Following up on last week’s look at where registered patent practitioners are working, this week I looked at some high-level prosecution statistics broken out by firm/business size and applicant size.
In the graph below, each column of graphs corresponds to one of the three entity sizes that the USPTO tracks. The rows then show: allowance rate by year, applications disposed by year, and actions per disposition by year. Each graph splits these metrics into 5 cohorts corresponding to the number of registered practitioners at the firm/business currently listed in PAIR for the application.
Here are a few things I noticed looking at this chart
Avg. allowance rate depends much more on applicant size than firm size
In the first row of graphs, all 5 cohorts are pretty tightly grouped (the difference among them may or may not be statistically significant), but you can see that, for 2018, micro entities have allowance rates between 58% and 65%, small entities between 69% and 71%, and undiscounted between 80% and 82%. As Iv’e said before, if the goal is simply getting patents, then more money is better. BUT, remember that allowance rate is overrated – it says nothing about whether the patents obtained were worth the time or money spent obtaining them.
Small companies tend to use small firms, but big companies spread it around
Looking at the second row, micro entities overwhelmingly use small firms. Small entities also significantly favor small firms. Undiscounted filers use firms of all sizes.
But small firms seem to be getting less big client work
Looking at the chart in the bottom right corner, firms with 1-6 registered practitioners seem to be trending down among undiscounted filers. Maybe a function of firm consolidation? Or maybe the slight dip in filings is coming mostly out of the dockets of small firms?
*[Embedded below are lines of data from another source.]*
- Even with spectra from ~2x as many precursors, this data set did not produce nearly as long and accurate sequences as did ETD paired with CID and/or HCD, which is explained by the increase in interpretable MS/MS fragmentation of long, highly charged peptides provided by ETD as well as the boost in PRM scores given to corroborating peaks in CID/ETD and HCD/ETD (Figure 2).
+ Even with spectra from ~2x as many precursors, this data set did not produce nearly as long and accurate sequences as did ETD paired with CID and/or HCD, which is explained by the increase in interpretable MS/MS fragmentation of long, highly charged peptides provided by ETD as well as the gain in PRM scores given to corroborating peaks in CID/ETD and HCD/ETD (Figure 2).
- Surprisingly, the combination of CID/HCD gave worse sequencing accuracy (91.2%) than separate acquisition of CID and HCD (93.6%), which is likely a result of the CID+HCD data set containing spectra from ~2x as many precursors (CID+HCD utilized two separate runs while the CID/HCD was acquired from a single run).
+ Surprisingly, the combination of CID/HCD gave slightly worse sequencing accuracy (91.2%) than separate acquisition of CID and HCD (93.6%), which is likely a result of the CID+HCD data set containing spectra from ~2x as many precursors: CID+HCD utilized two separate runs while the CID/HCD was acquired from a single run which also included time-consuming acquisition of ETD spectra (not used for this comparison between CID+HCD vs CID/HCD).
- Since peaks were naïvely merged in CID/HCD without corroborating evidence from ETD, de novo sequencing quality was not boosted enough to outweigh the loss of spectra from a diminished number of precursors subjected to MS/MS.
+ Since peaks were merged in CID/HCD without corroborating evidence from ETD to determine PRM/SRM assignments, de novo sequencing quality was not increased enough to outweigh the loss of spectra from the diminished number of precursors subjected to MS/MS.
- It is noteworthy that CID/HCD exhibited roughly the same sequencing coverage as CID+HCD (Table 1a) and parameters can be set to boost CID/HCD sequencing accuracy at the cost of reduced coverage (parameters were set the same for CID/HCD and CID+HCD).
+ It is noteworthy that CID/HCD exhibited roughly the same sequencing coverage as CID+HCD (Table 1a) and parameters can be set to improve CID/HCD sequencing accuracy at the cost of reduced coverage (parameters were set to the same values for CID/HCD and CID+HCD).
I actually expected the opposite trend given the price pressures of patent prosecution. Are big firms charging less on prosecution work these days (maybe as a loss leader for litigation and/or PTAB work)? Are undiscounted entities increasing budgets in the hopes that spending more money will get them more ROI on their patent spend? (are they actually starting to measure ROI on their patent spend?)
Also, important to keep in mind is that “big client” here refers to size of the company, not necessarily size of their patent budget (although I expect them to be positively correlated). A big company that only files a few patents a year is certainly very different than IBM, but here they are lumped together. (In the future I should do a breakdown by number of applications filed rather than entity size).
On average, firms of all sizes are . . . average
Yup, the average solo practitioner has the basically the same average allowance rate and actions per allowance as the average big law firm.
Now, what I didn’t show here is that the standard deviations of these (overly simplified) metrics decrease with firm size (even adjusting for applications per registered practitioner). The way I look at it is this: on average, a big firm is more likely to get you average results, a small firm is more likely to be much worse . . . or much better.
Of course, a (huge) caveat here is that I am assuming a correlation between firm quality on one hand and allowance rates and actions per allowance on the other. There may be no such correlation (I would be very surprised if there was no correlation, but still).
But this all just goes to the fact that you have to do the due diligence when choosing a patent firm. I know you want to send work to your buddies, or a “big name” firm, or the one that gave the best pitch, but you have to work harder than that. Check their stats (against benchmarks that matter to your business and that are in line with your patent strategy), lookup their work product (don’t rely on cherry-picked ones they sent to you), call their former and existing clients (not cherry-picked references). In other words, treat it like its really important, because if its not really important, you probably don’t need to be filing patents anyways.